A l’occasion de la sortie en salle du film de Polanski The Ghostwriter (L’histoire d’un ‘’nègre littéraire’’), l’association des Métis de France organise une opération flashmob ce mercredi 3 mars à 19h*.

Nous dénoncerons ainsi l’utilisation équivoque des mots nègre et métis pour définir certains auteurs. Un rassemblement pacifiste qui ne s’attaque en aucun cas au film de Polanski mais souhaite simplement dénoncer et s’opposer au racisme latent.

Dans l’édition, l’emploi du mot nègre pour désigner un auteur écrivant pour un autre date du XVIIIe siècle, et fait référence à l’exploitation des noirs en Afrique réduits à l’esclavage. Bien qu’ayant toujours suscité la polémique pour sa connotation raciste, ce mot est malheureusement entré dans l’usage courant.

Alors que l’occasion leur était donné d’éloigner ce terme de son sens péjoratif et humiliant, certains professionnels du livre ont préféré enfoncer le clou en désignant par le mot métis une personne qui écrit pour le compte d’une autre et dont le nom apparait dans l’ouvrage. Un article de presse du 19 février titrait ainsi « Les nègres s’affranchissent » (1), un site reprenait le même jour « Les nègres littéraires sortent de l’ombre » (2)

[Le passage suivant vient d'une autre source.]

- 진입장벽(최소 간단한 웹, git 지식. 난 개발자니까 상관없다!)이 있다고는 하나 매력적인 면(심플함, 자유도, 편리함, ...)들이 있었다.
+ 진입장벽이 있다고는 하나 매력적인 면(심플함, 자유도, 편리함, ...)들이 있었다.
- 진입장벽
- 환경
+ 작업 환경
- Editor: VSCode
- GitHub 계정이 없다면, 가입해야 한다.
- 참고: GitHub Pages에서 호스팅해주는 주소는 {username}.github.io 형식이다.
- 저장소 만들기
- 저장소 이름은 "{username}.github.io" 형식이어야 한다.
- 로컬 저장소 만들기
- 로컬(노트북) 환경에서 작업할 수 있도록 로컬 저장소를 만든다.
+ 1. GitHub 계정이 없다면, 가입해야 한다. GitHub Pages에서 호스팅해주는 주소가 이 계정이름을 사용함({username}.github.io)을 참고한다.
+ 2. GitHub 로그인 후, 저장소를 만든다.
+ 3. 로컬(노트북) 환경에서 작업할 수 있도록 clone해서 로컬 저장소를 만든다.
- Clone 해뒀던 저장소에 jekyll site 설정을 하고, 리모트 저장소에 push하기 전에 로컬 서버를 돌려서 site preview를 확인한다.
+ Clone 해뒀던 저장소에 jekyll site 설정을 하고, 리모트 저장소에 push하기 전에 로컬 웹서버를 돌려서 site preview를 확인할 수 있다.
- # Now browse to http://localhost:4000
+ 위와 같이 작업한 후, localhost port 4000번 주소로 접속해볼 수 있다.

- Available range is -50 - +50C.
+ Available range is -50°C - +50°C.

La désignation par le mot métis de ces forçats de la plume est tout aussi raciste que le nom d’origine. Les deux sont indignes de notre époque, indignes de notre pays.

Désigner par le mot métis le fait que les nègres littéraires soient désormais cités revient à assimiler les métis à des êtres semi avoués ou à l’existence mal assumée.

Les métis seraient-ils devenus les ‘’Bâtards’’ de la Ve République ?

Plusieurs substitutions existent comme écrivain privé, écrivain sous-traitant ou documentaliste ..., mais leur emploi n’est pas vraiment établi, au mieux on préfère utiliser les guillemets comme si leur usage enlevait toute référence raciale.

Rejoignez notre happening pour dire non à l’usage du mot nègre ou métis pour désigner des auteurs qui écrivent pour le compte d’autres.